Spoken Word: “Fragments of Faith”

In a world where whispers of faith should echo like thunder,
We find ourselves lost in a labyrinth of our own making,
Threads of belief tangled in the loom of our hearts,
Where once there was tapestry, now only tatters.
The cross, once a symbol of unity,
Now, like a fractured spine,
Bent under the weight of our division,
Splitting the body of faith into a thousand broken pieces.

We call it righteousness,
This insistence on our own interpretations,
But what is righteousness when it tears apart the very fabric it seeks to uphold?
We are but mirrors, reflecting pieces of the same divine light,
Yet we choose to see only the fractures,
Only the faults in the reflection of others.

We argue over the color of salvation,
The shape of grace, the sound of truth,
While the world burns at the edges,
Crying out for the love we claim to hold.
But love—true love—doesn’t divide, it multiplies.
It stretches out like the arms of the cross,
Wide enough to embrace the world,
Strong enough to hold our differences.

Yet here we are,
Waging wars with words sharper than swords,
Building walls with bricks of certainty,
As if certainty ever saved a soul.
We forget that the divine didn’t come to build walls,
But to tear them down,
To break bread with the outcast,
To wash the feet of those who walked away.

We’ve made idols of our opinions,
Golden calves of our interpretations,
And in our zeal, we’ve forgotten the heart of the message:
Love your neighbor as yourself.
Not as your doctrine, not as your theology,
But as yourself—
With all your flaws, your fears, your fragile humanity.
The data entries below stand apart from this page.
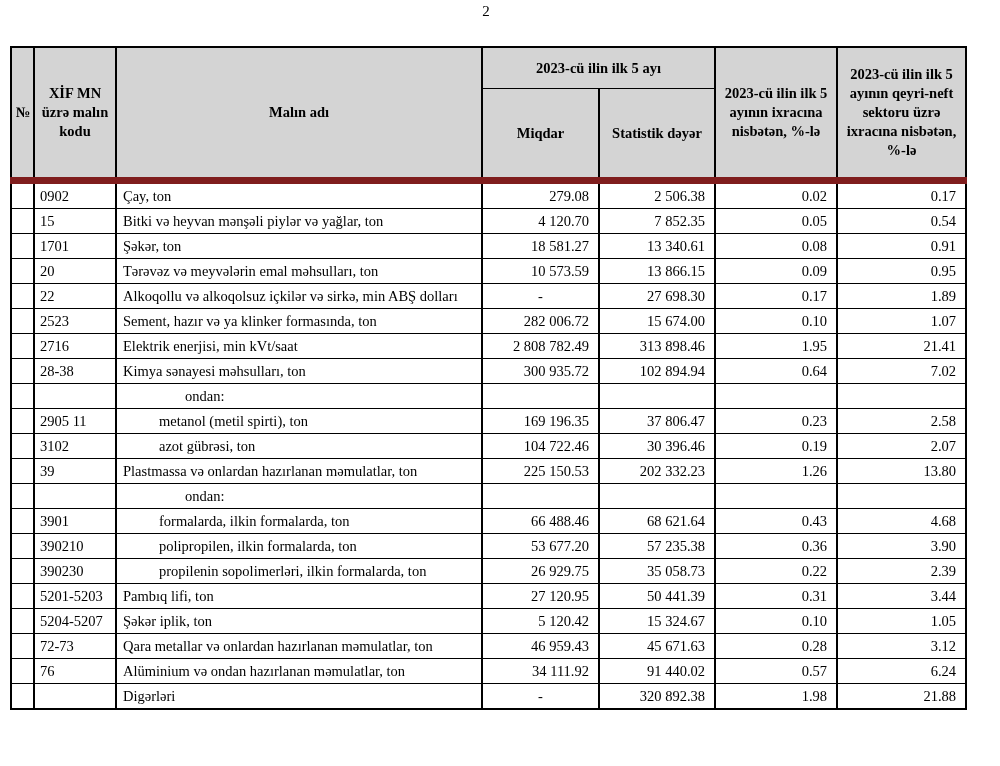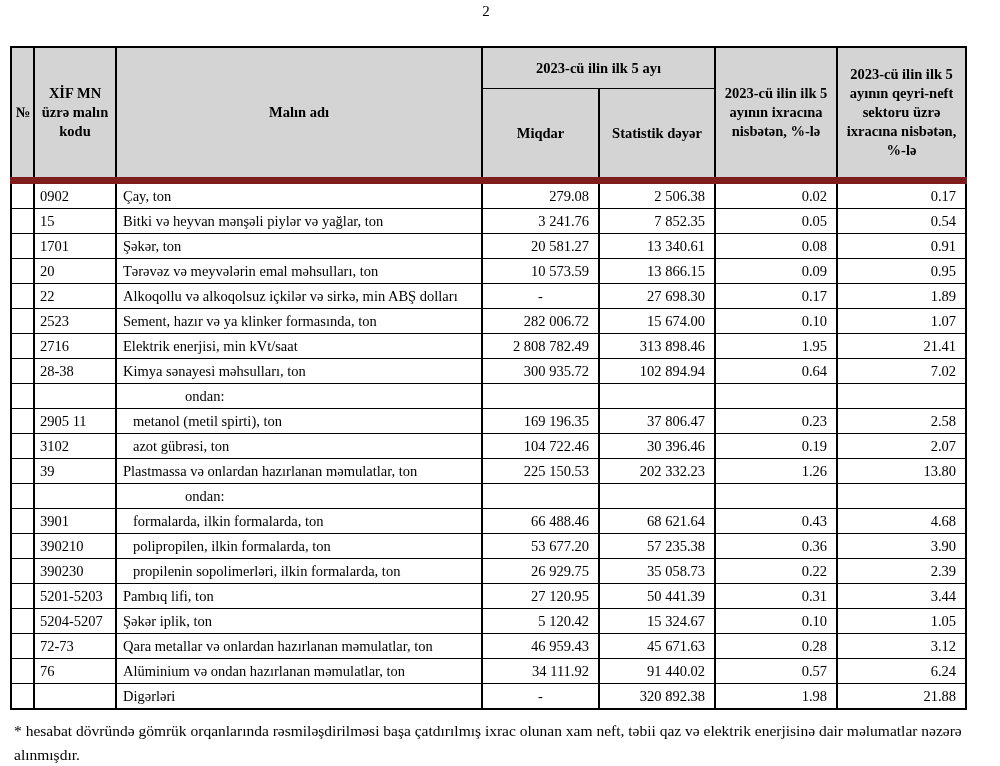--- a/index.html
+++ b/index.html
@@ -118,7 +118,7 @@
           <td class="t-no"></td>
           <td class="t-code">15</td>
           <td class="t-name main">Bitki və heyvan mənşəli piylər və yağlar, ton</td>
-          <td class="t-num">3 241.76</td>
+          <td class="t-num">4 120.70</td>
           <td class="t-num">7 852.35</td>
           <td class="t-num">0.05</td>
           <td class="t-num">0.54</td>

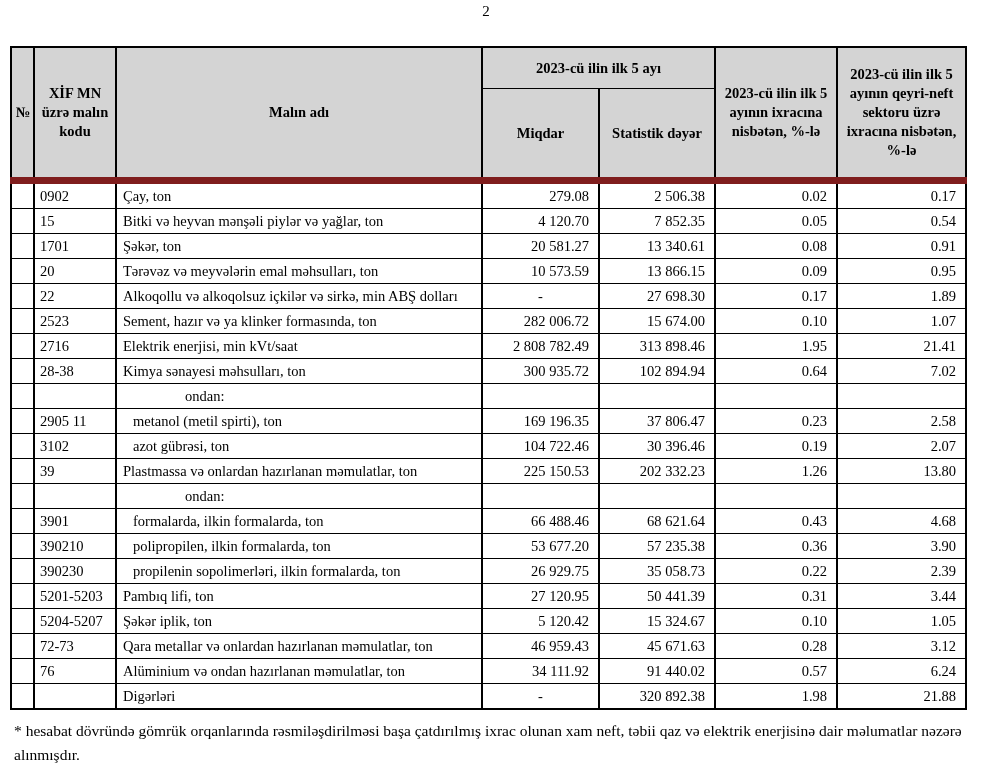--- a/index.html
+++ b/index.html
@@ -127,7 +127,7 @@
           <td class="t-no"></td>
           <td class="t-code">1701</td>
           <td class="t-name main">Şəkər, ton</td>
-          <td class="t-num">20 581.27</td>
+          <td class="t-num">18 581.27</td>
           <td class="t-num">13 340.61</td>
           <td class="t-num">0.08</td>
           <td class="t-num">0.91</td>

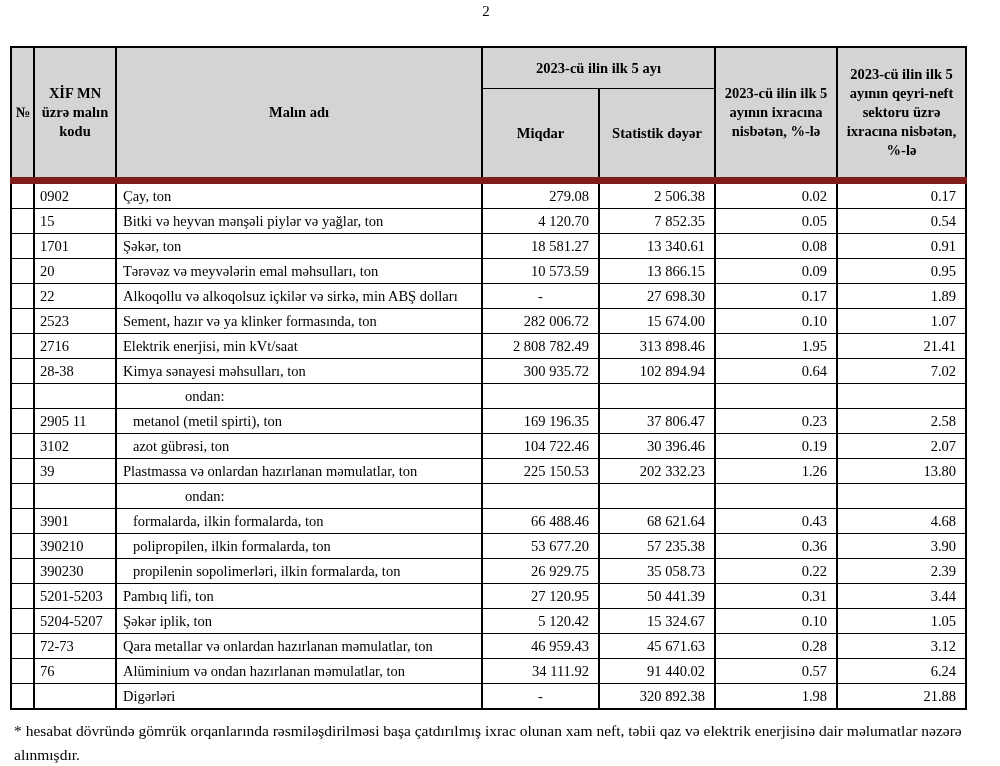--- a/index.html
+++ b/index.html
@@ -59,7 +59,7 @@
   .export-table td.t-code { text-align: left; padding-left: 5px; }
   .export-table td.t-name { text-align: left; }
   .export-table td.t-name.main    { padding-left: 6px; }
-  .export-table td.t-name.sub     { padding-left: 16px; }
+  .export-table td.t-name.sub     { padding-left: 42px; }
   .export-table td.t-name.section { padding-left: 68px; }
   .export-table td.t-num { text-align: right; padding-right: 9px; }
   .export-table td.t-dash { text-align: center; }

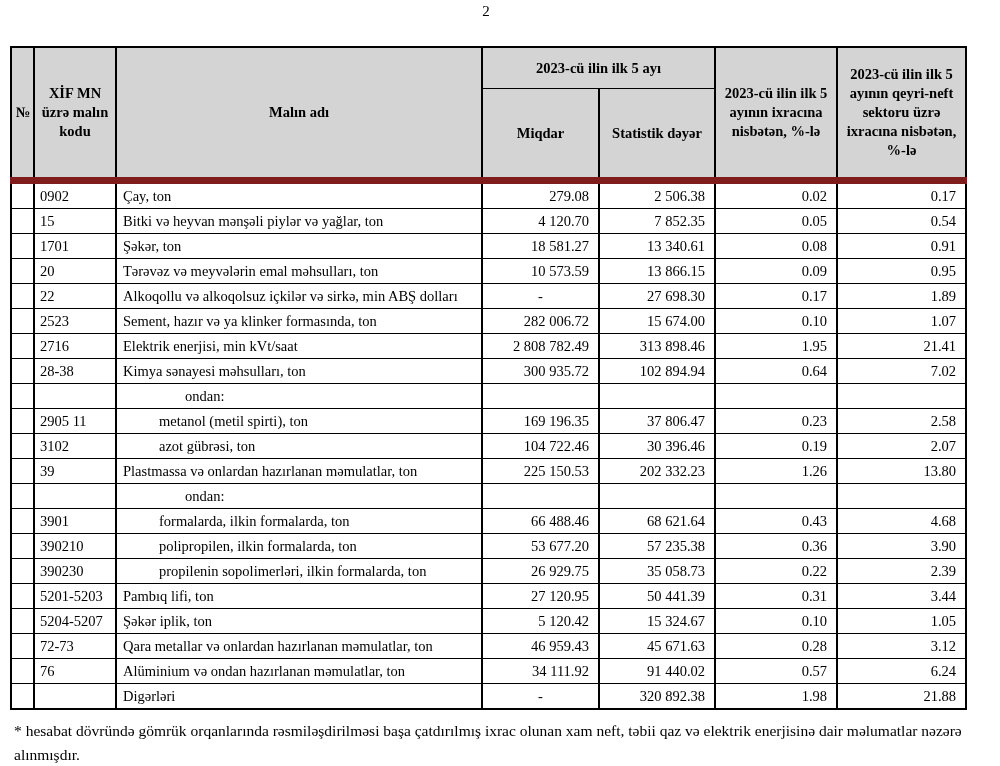--- a/index.html
+++ b/index.html
@@ -297,7 +297,6 @@
       </tbody>
   </table>
 
-  <div class="footnote">* hesabat dövründə gömrük orqanlarında rəsmiləşdirilməsi başa çatdırılmış ixrac olunan xam neft, təbii qaz və elektrik enerjisinə dair məlumatlar nəzərə alınmışdır.</div>
 
 </div>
So where do we go from here,
In this maze of our own making?
Do we continue to wander,
Lost in the wilderness of our divisions,
Or do we turn back to the beginning,
To the simple, radical call of love?

The world watches us,
Not for our dogmas, but for our deeds.
It’s not our creeds that will heal the broken,
But our compassion,
Not our sermons that will save the lost,
But our service.

We are the body of the divine,
Not in fragments, but in fullness,
Not in uniformity, but in unity.
Let us be the light that guides,
The hands that heal,
The voice that speaks peace in a world of chaos.

For in the end,
We will not be judged by the sharpness of our theology,
But by the softness of our hearts.
Let us choose to be a people who love,
Even when it’s hard,
Even when it hurts,
For that is the way of the cross—
And the only way to truly follow the path of love.